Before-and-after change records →
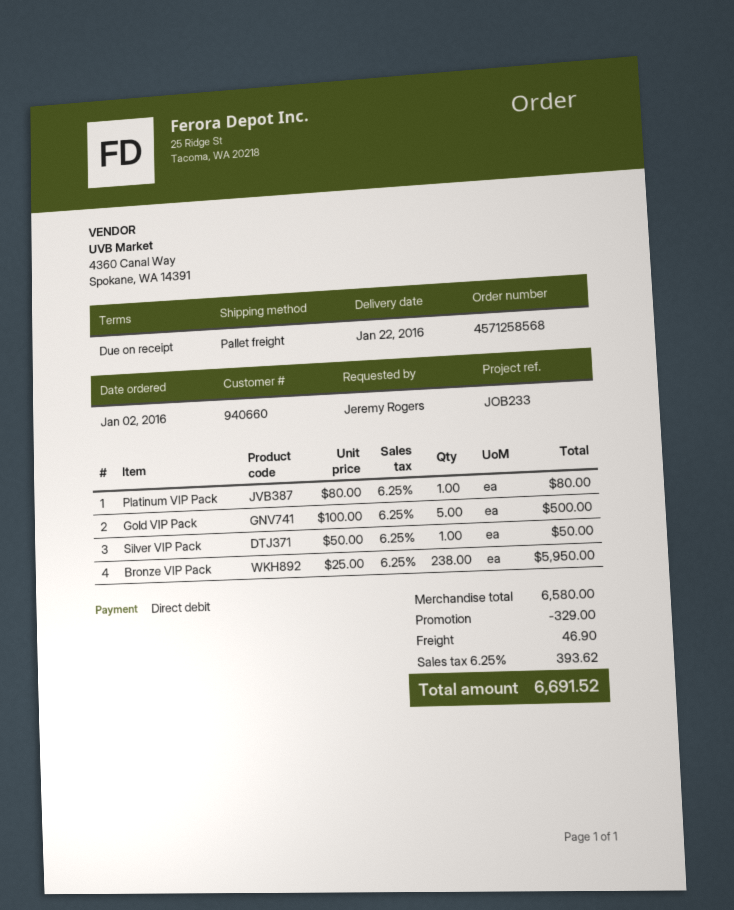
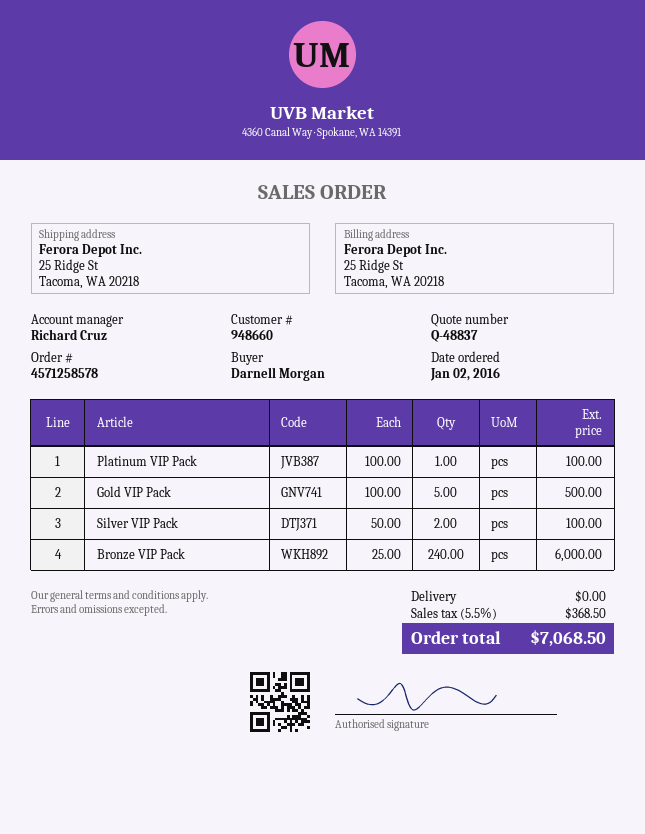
order number: 4571258568 -> 4571258578
customer number: 940660 -> 948660
ordered by: Jeremy Rogers -> Darnell Morgan
Platinum VIP Pack: 1 x 80.00 = 80.00 -> 1 x 100.00 = 100.00
Silver VIP Pack: 1 x 50.00 = 50.00 -> 2 x 50.00 = 100.00
Bronze VIP Pack: 238 x 25.00 = 5950.00 -> 240 x 25.00 = 6000.00
discount: 329.00 -> none
shipping: 46.90 -> 0.00
tax: 6.25% = 393.62 -> 5.5% = 368.50
total: 6691.52 -> 7068.50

TRY IT →
Out of the preceding entries, pull each line that contains the word "Pack".

COMPLETED EXERCISE →
Platinum VIP Pack: 1 x 80.00 = 80.00 -> 1 x 100.00 = 100.00
Silver VIP Pack: 1 x 50.00 = 50.00 -> 2 x 50.00 = 100.00
Bronze VIP Pack: 238 x 25.00 = 5950.00 -> 240 x 25.00 = 6000.00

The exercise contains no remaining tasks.